Untuk itu, kata Sudarto, mereka meminta kepada Presiden Joko Widodo untuk mendengarkan keinginan masyarakat Karo, Dairi, Pakpak Bharat, Humbahas, Simalungun, Aceh tenggara, Aceh Selatan dan Aceh Tengah yang sangat merindukan pembangunan jalan tol Medan-Berastagi.
“Apalagi jalan tol belum dapat direalisasikan pemerintah, kita meminta sesuai usulan ICK Sumut, yaitu jalan layang sejajar dengan jalan sekarang sepanjang 1,6 Km dengan dana Rp400 miliar di daerah Bandarbaru dan di tikungan PDAM Tirtanadi sepanjang 387 meter dengan dana Rp200 miliar,” ungkap Sudarto lagi.

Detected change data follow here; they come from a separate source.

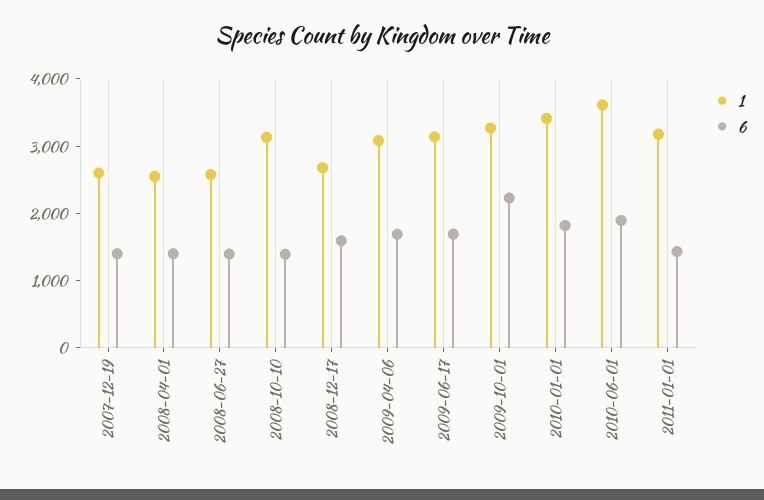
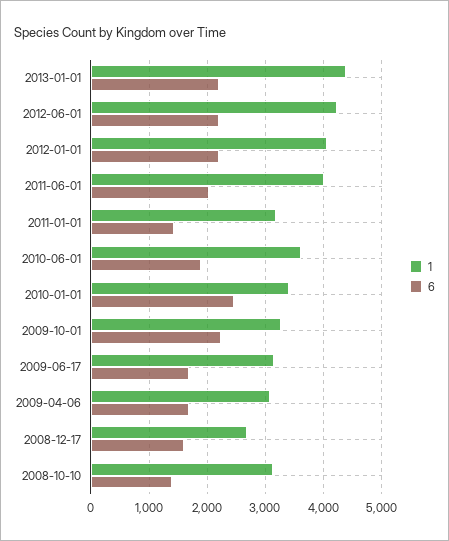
1, 2007-12-19: 2600 -> none
6, 2007-12-19: 1400 -> none
1, 2008-04-01: 2600 -> none
6, 2008-04-01: 1400 -> none
1, 2008-06-27: 2600 -> none
6, 2008-06-27: 1400 -> none
6, 2010-01-01: 1800 -> 2400
1, 2013-01-01: none -> 4400
6, 2013-01-01: none -> 2200
1, 2012-06-01: none -> 4200
6, 2012-06-01: none -> 2200
1, 2012-01-01: none -> 4000
6, 2012-01-01: none -> 2200
1, 2011-06-01: none -> 4000
6, 2011-06-01: none -> 2000

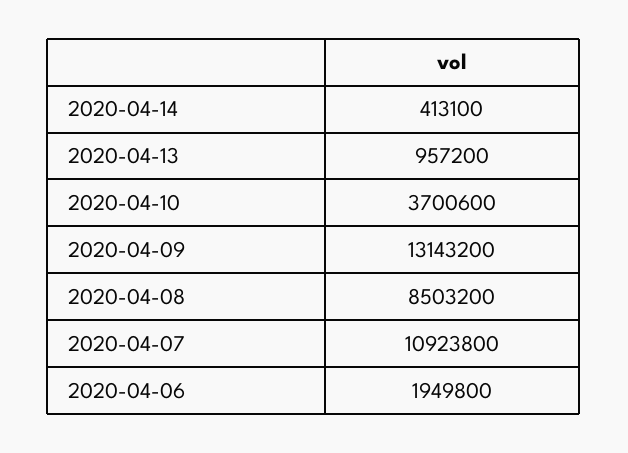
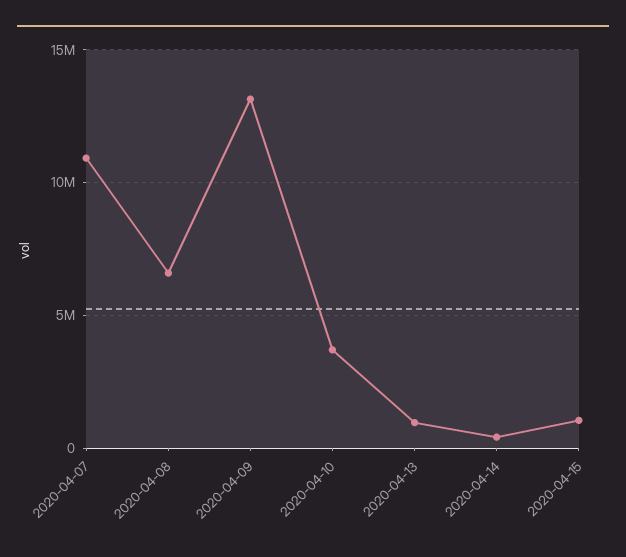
2020-04-08: 8503200 -> 6500000
2020-04-06: 1949800 -> none
2020-04-15: none -> 1000000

Dia juga mengungkapkan, mereka sangat kecewa dengan konsep yang ditawarkan Kementerian PUPR dengan perbaikan pada spot-spot tertentu, seperti pelebaran total panjang 4 km dengan biaya Rp80 miliar, karena dinilai tidak efektif memecahkan masalah.

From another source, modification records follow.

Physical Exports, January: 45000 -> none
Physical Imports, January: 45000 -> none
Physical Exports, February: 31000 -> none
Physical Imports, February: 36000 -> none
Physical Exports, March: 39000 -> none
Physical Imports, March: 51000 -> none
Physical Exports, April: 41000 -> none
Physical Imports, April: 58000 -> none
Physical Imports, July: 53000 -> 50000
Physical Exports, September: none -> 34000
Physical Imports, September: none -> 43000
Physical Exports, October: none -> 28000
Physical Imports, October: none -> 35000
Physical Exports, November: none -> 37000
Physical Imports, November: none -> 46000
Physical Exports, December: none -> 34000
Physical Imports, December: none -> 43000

Sudarto juga mengungkapkan, kemacetan yang terjadi selama ini di ruas Jalan Medan-berastagi telah membuat kerugian dan horor yang luar biasa bagi masyarakat Karo. Karena sudah banyak sekali korban meninggal di perjalanan akibat macet yang luar biasa, yang akhir-akhir ini terjadi minimal tiga kali dalam sebulan.
“Kita minta kepada Bapak Presiden Joko Widodo jangan menganaktirikan Kabupaten Karo dalam hal pembangunan infrastruktur. Walau bagaimanapun Jokowi dalam dua kali Pilpres menang telak di atas 90 persen di Kabupaten Karo,” ungkapnya.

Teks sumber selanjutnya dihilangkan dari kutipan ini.